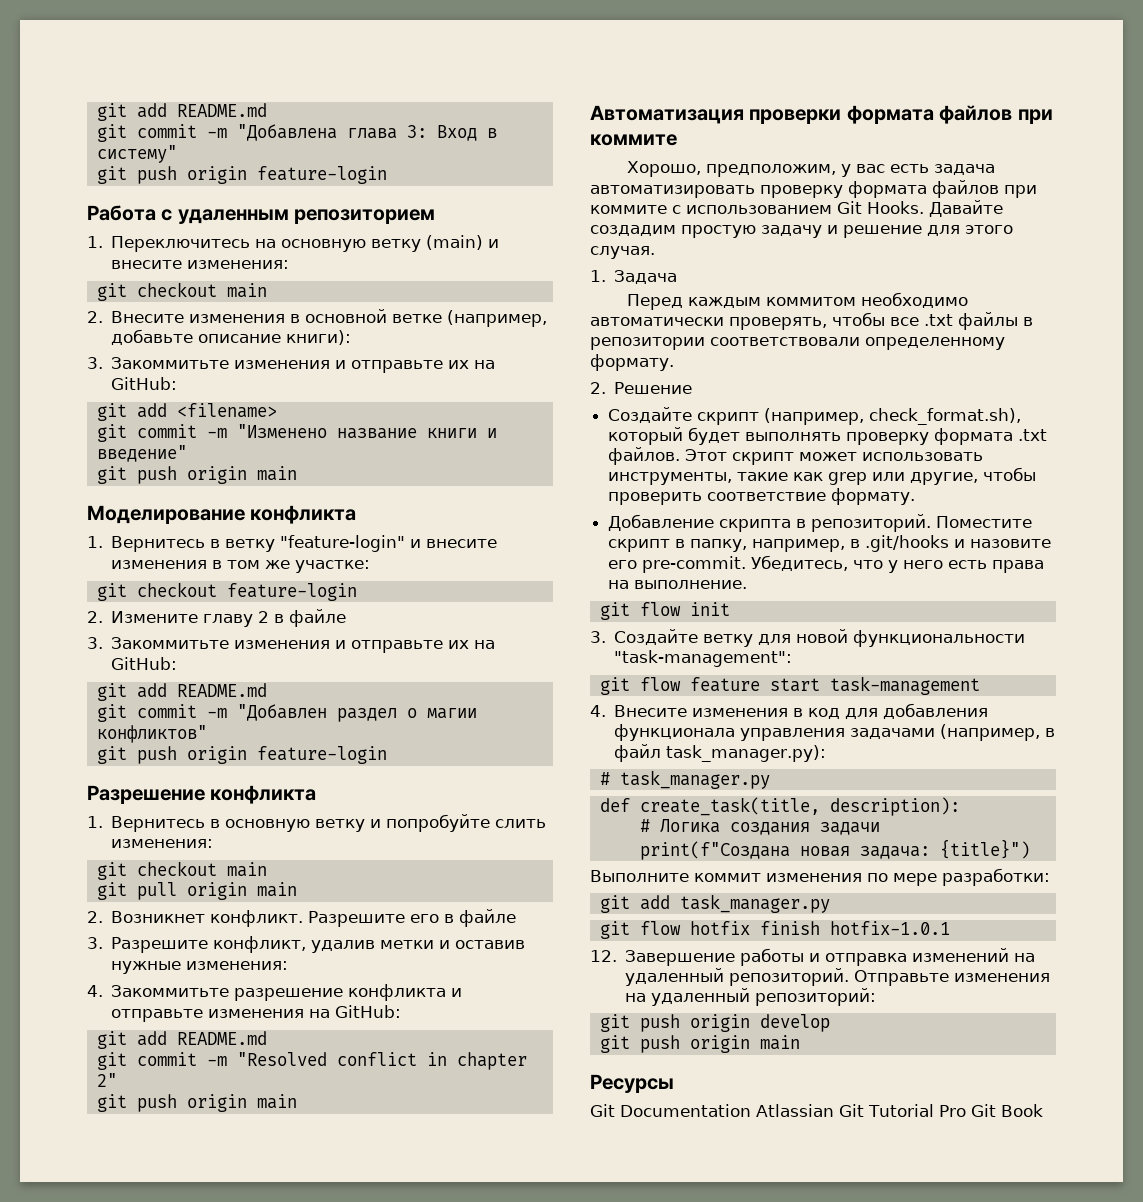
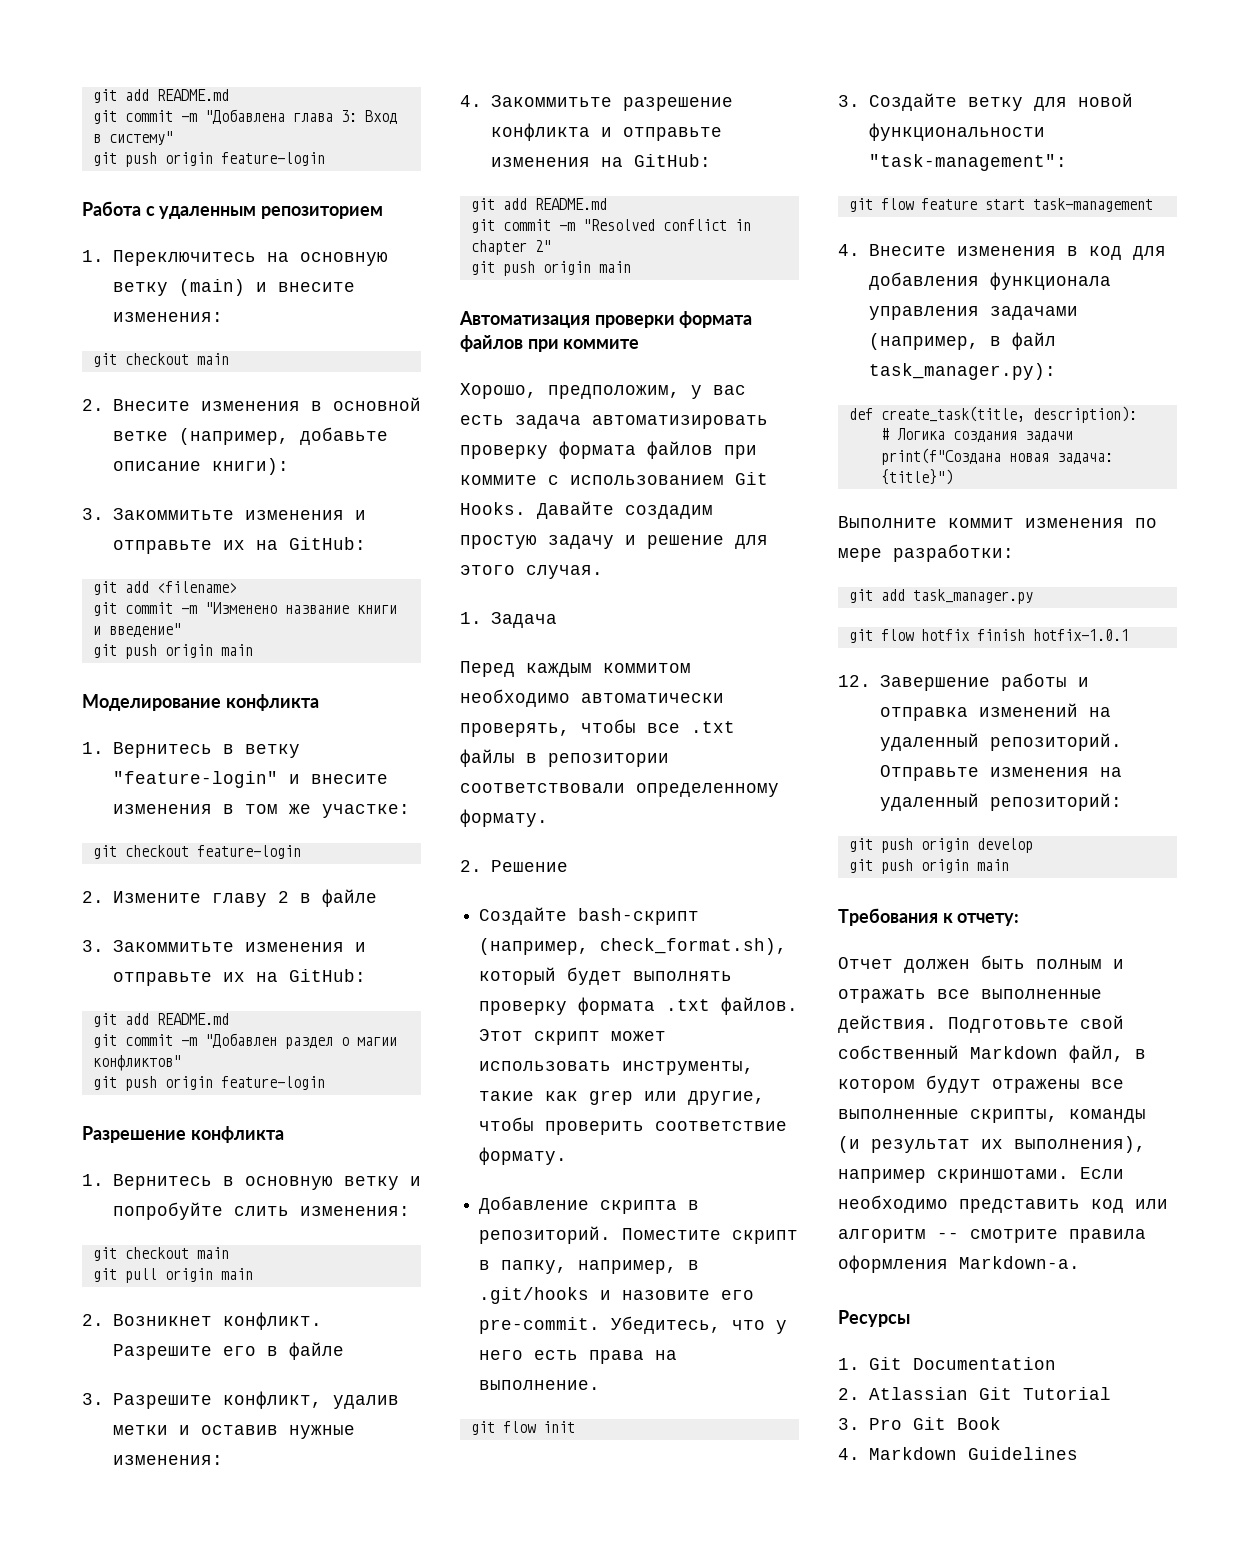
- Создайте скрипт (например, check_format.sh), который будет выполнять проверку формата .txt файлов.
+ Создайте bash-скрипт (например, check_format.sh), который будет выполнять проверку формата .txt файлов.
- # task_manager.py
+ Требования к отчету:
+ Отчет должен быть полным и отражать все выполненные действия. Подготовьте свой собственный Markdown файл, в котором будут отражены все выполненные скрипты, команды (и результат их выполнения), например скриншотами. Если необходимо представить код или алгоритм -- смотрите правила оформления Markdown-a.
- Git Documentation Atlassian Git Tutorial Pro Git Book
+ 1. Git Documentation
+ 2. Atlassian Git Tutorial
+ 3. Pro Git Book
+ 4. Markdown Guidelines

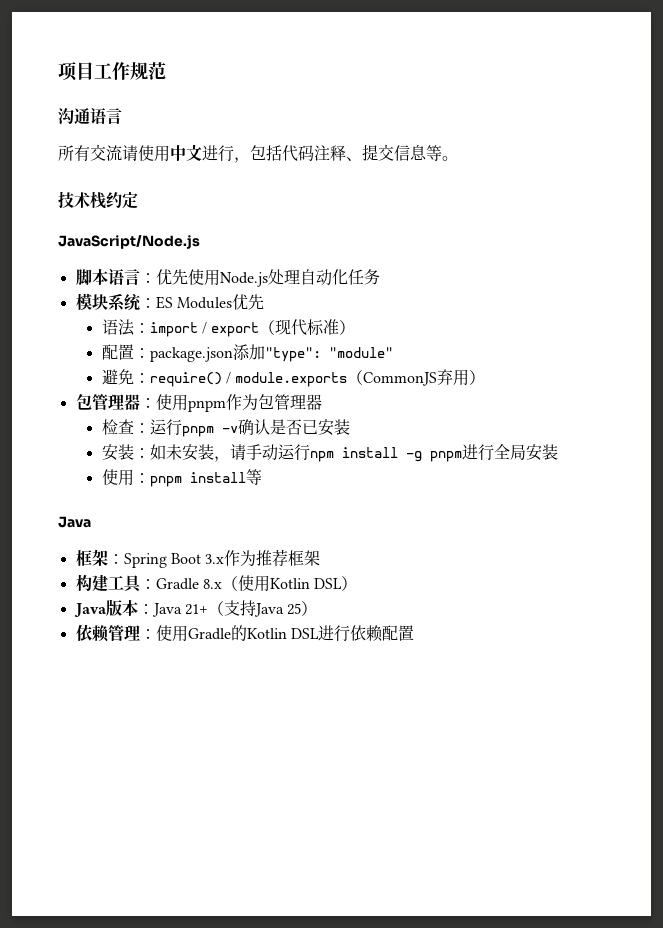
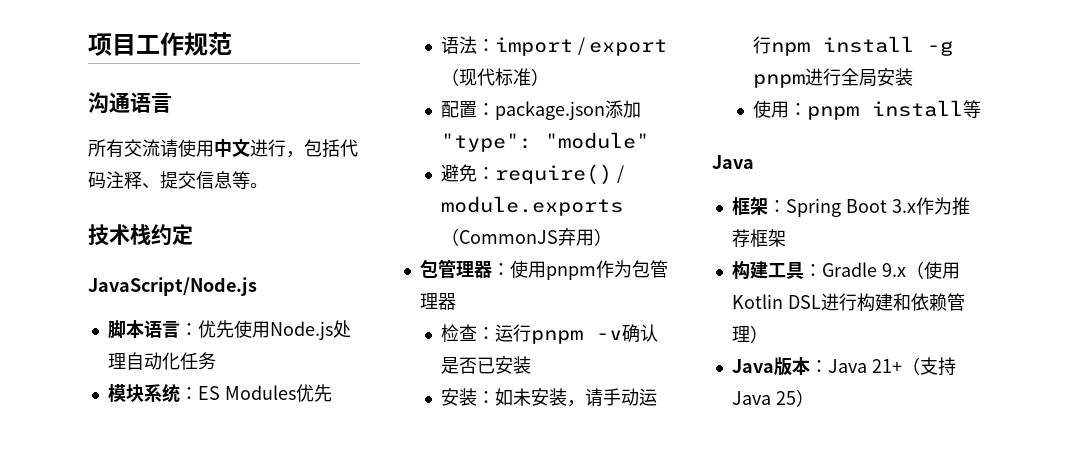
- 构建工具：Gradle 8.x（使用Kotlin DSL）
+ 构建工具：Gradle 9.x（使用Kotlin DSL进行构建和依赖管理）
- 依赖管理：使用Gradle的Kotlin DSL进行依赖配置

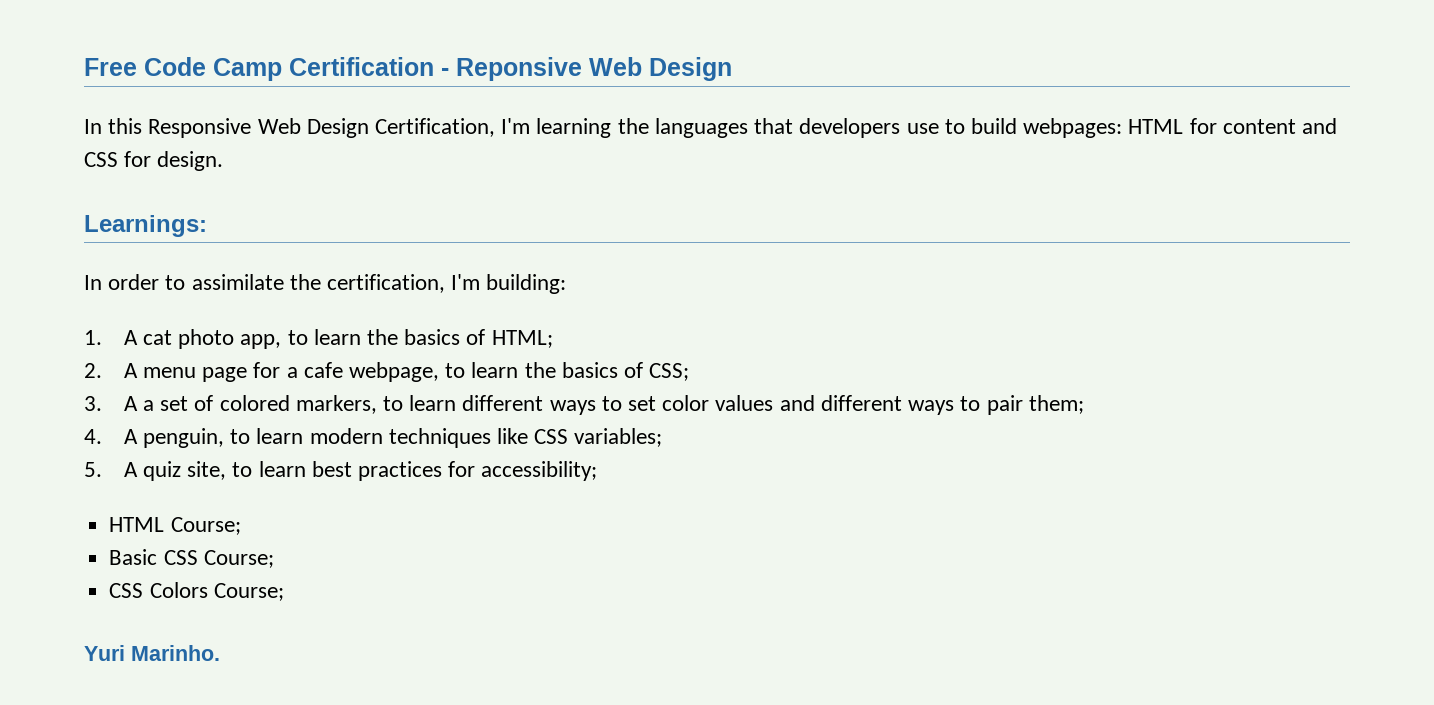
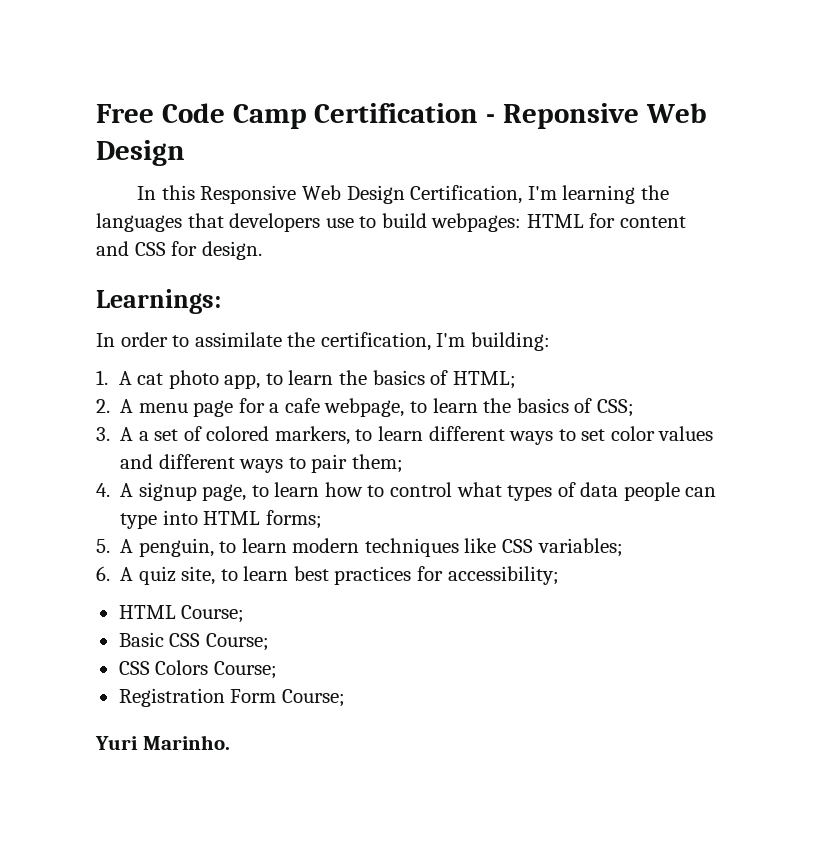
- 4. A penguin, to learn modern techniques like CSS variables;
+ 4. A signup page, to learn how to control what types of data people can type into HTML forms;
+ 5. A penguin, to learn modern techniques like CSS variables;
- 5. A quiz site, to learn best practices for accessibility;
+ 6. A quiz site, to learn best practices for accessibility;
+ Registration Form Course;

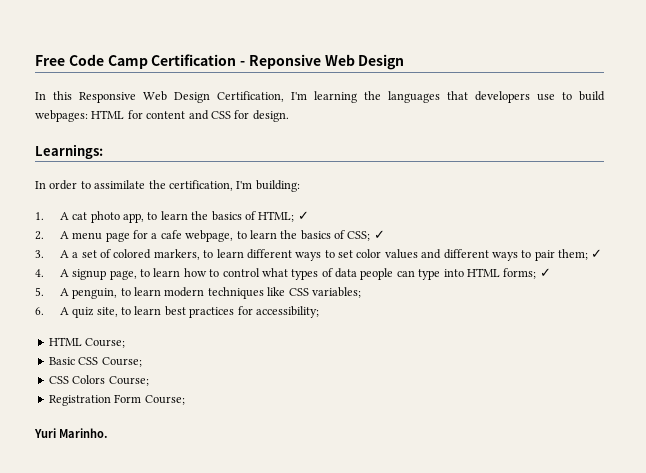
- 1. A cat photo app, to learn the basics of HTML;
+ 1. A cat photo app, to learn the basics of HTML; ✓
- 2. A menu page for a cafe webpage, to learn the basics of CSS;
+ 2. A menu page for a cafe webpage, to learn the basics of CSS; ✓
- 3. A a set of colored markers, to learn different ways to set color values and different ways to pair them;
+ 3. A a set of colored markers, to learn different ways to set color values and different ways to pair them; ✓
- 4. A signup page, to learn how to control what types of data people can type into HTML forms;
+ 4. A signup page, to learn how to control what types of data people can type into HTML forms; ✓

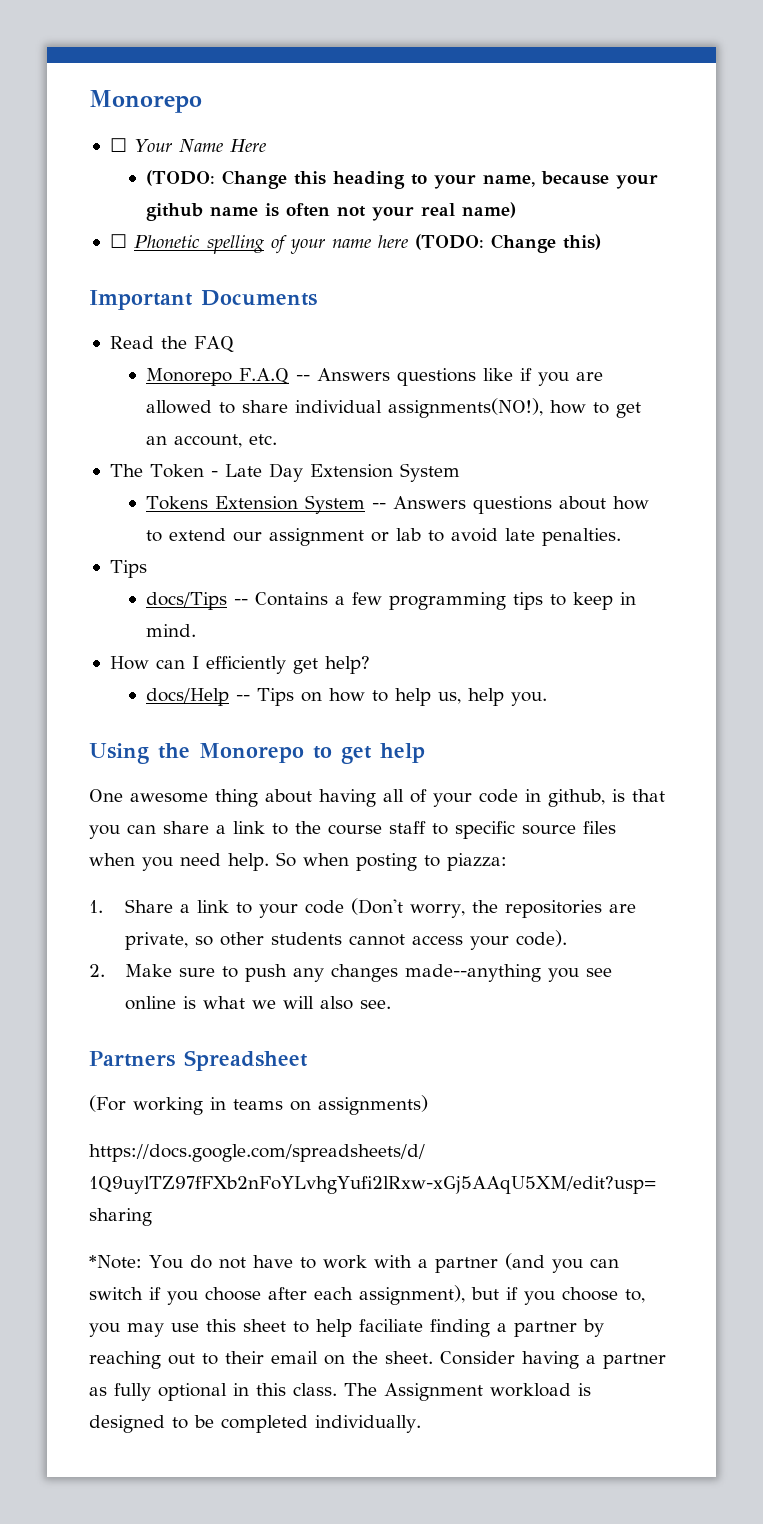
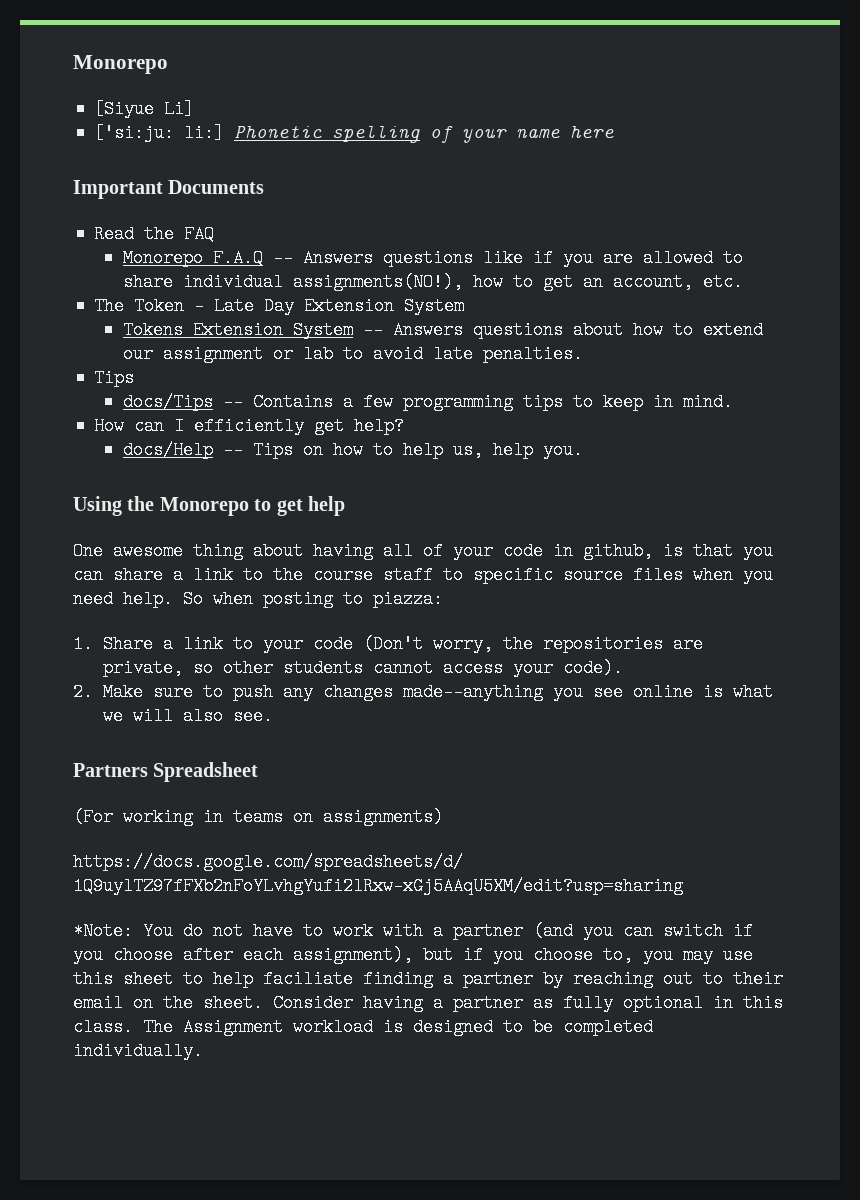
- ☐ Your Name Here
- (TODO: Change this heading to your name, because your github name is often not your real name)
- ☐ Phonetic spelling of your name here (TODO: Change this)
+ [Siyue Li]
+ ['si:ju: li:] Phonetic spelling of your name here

——————————

The required output is the exact lines from the opening line of the entries through the line with "5. A penguin, to", inclusive, without pictures.

TASK RESPONSE –
- Создайте скрипт (например, check_format.sh), который будет выполнять проверку формата .txt файлов.
+ Создайте bash-скрипт (например, check_format.sh), который будет выполнять проверку формата .txt файлов.
- # task_manager.py
+ Требования к отчету:
+ Отчет должен быть полным и отражать все выполненные действия. Подготовьте свой собственный Markdown файл, в котором будут отражены все выполненные скрипты, команды (и результат их выполнения), например скриншотами. Если необходимо представить код или алгоритм -- смотрите правила оформления Markdown-a.
- Git Documentation Atlassian Git Tutorial Pro Git Book
+ 1. Git Documentation
+ 2. Atlassian Git Tutorial
+ 3. Pro Git Book
+ 4. Markdown Guidelines

- 构建工具：Gradle 8.x（使用Kotlin DSL）
+ 构建工具：Gradle 9.x（使用Kotlin DSL进行构建和依赖管理）
- 依赖管理：使用Gradle的Kotlin DSL进行依赖配置

- 4. A penguin, to learn modern techniques like CSS variables;
+ 4. A signup page, to learn how to control what types of data people can type into HTML forms;
+ 5. A penguin, to learn modern techniques like CSS variables;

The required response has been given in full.